**How to complete this task:** Below are some records. Quote exactly the lines from the one that contains "First/Mid Level Officials" through the last, both included, and leave out the pictures.

**Records shown:**
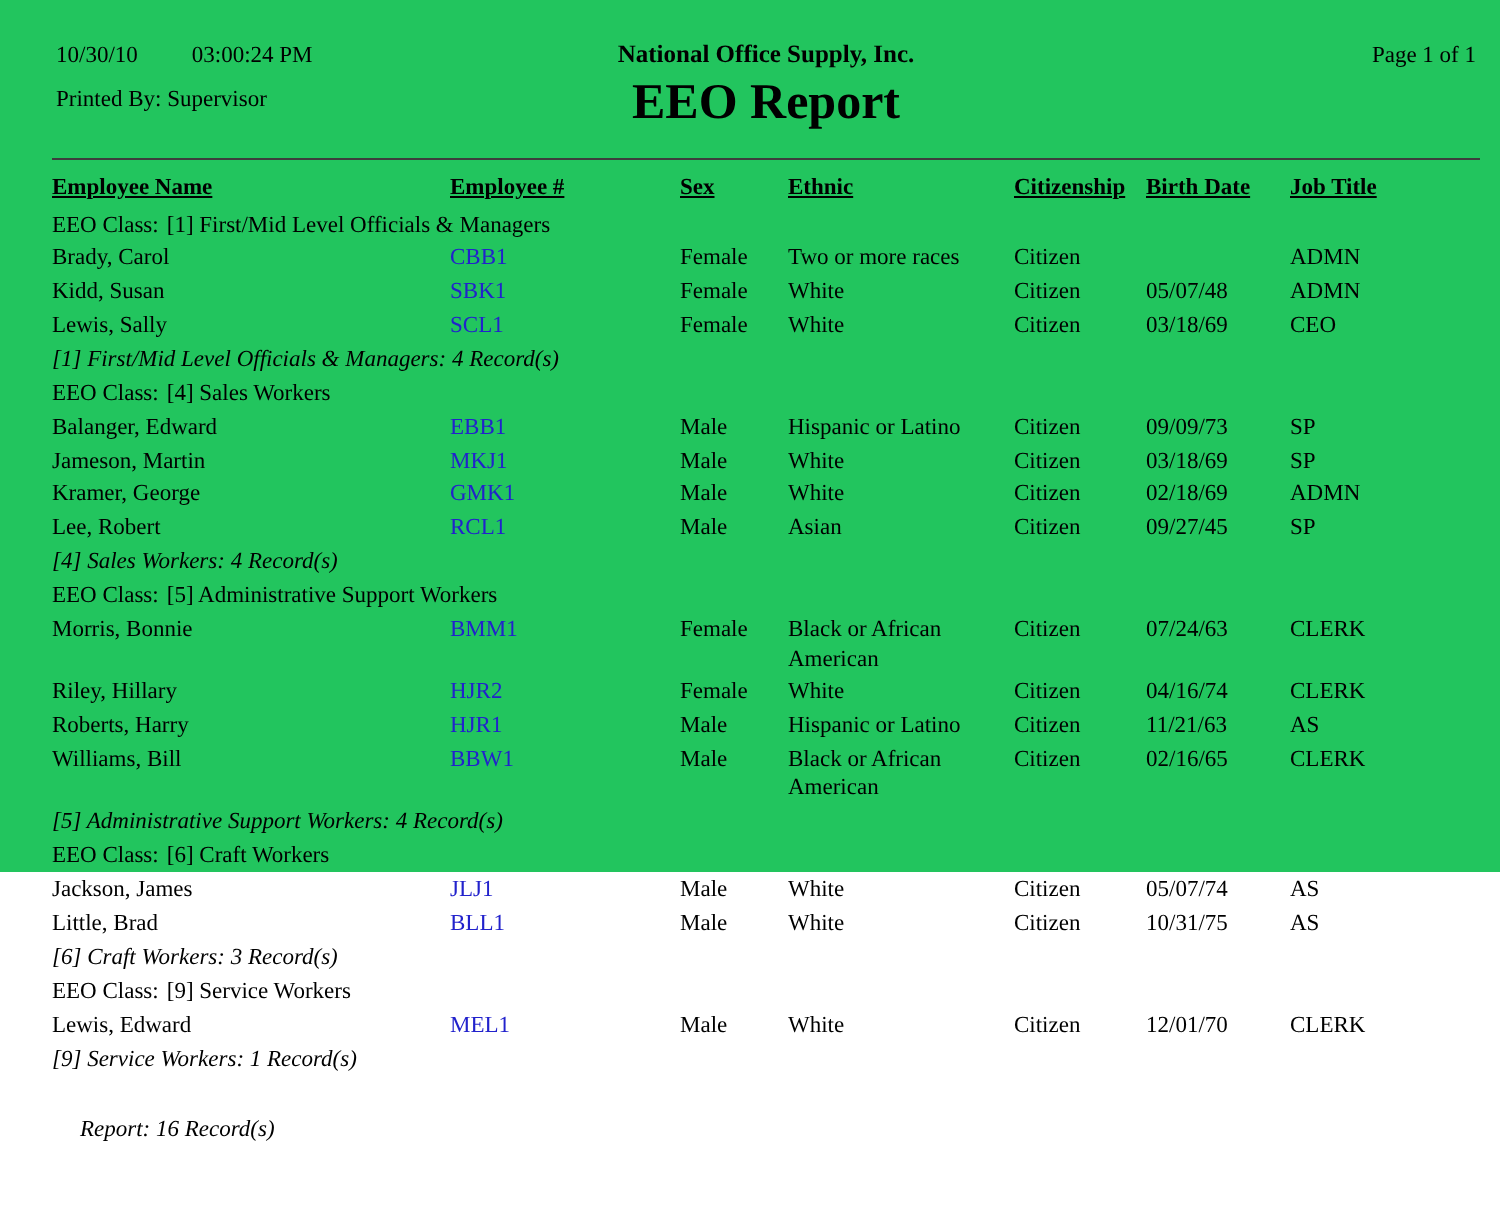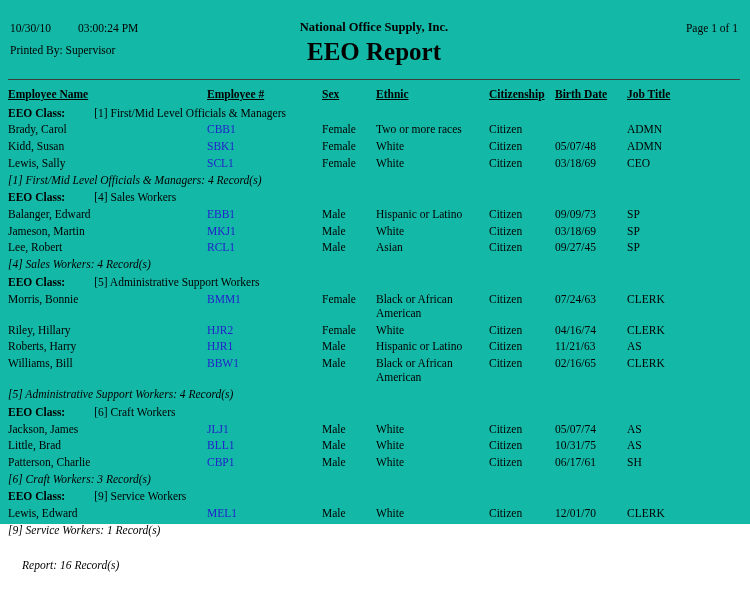"10/30/10 03:00:24 PM" .page { background: #14b8a6 -> #22c55e; height: 524px -> 436px; padding: 0 10px 0 8px -> 0 10px 0 26px }
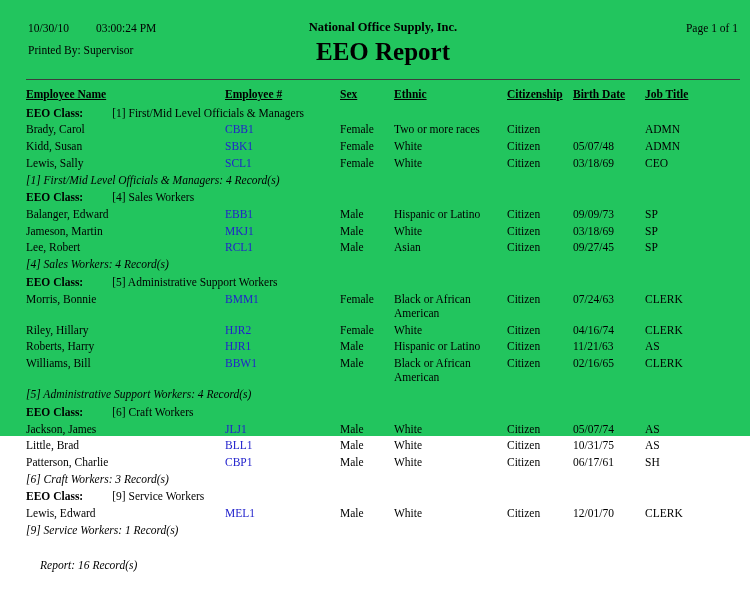"EEO Class:" .b { font-weight: bold -> normal }
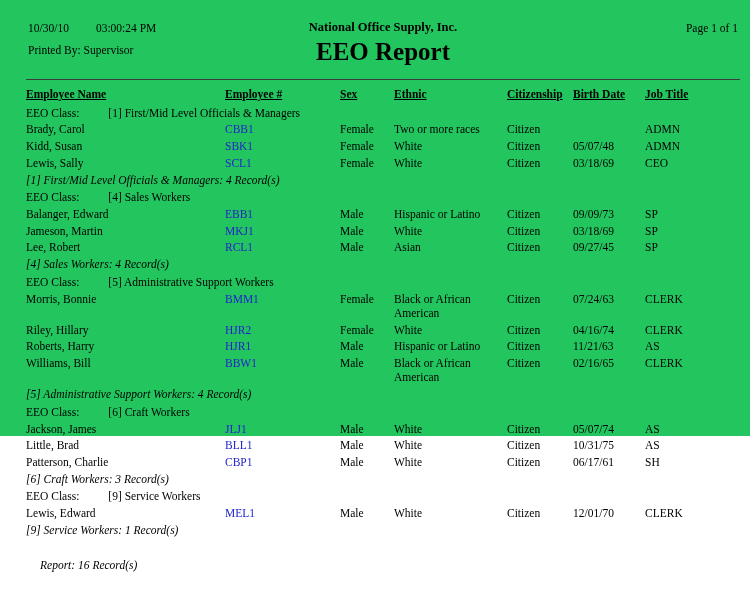"[1] First/Mid Level Officials & Managers" .class-name { margin-left: 29px -> 4px }
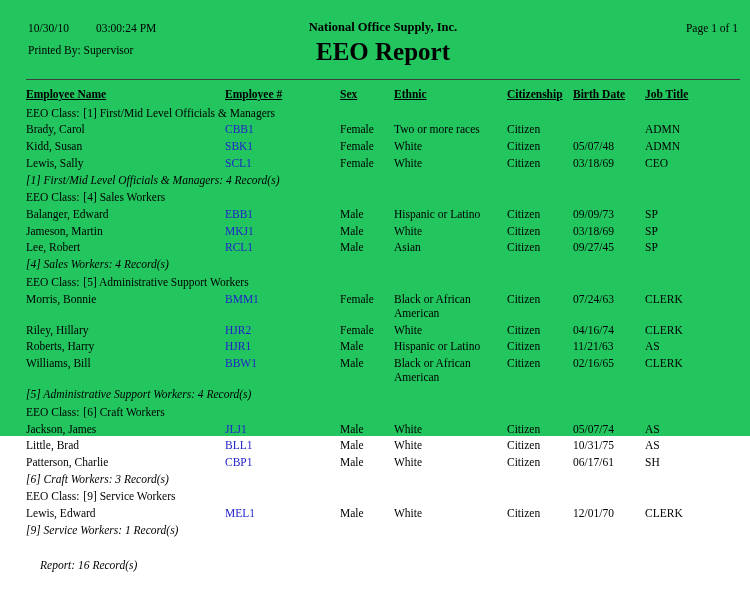"Kramer, George" tr.emp-row { html: none -> <tr> <td>Kramer, George</td> <td><a>GMK1</a></td> <td>Male</td> <td>White</td> <td>Citizen</td> <td>02/18/69</td> <td>ADMN</td> </tr> }
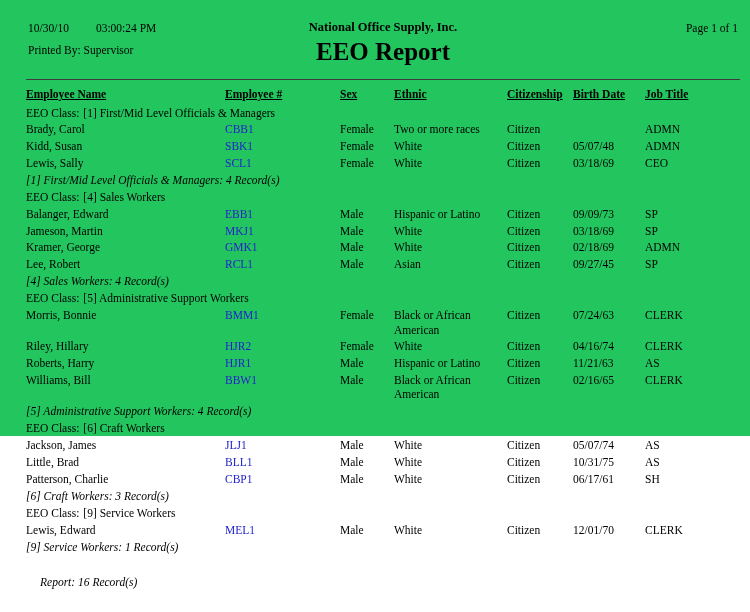"Patterson, Charlie" tr.emp-row { html: <tr> <td>Patterson, Charlie</td> <td><a>CBP1</a></td> <td>Male</td> <td>White</td> <td>Citizen</td> <td>06/17/61</td> <td>SH</td> </tr> -> none }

**Problem solution:**
"[1] First/Mid Level Officials & Managers" .class-name { margin-left: 29px -> 4px }
"Kramer, George" tr.emp-row { html: none -> <tr> <td>Kramer, George</td> <td><a>GMK1</a></td> <td>Male</td> <td>White</td> <td>Citizen</td> <td>02/18/69</td> <td>ADMN</td> </tr> }
"Patterson, Charlie" tr.emp-row { html: <tr> <td>Patterson, Charlie</td> <td><a>CBP1</a></td> <td>Male</td> <td>White</td> <td>Citizen</td> <td>06/17/61</td> <td>SH</td> </tr> -> none }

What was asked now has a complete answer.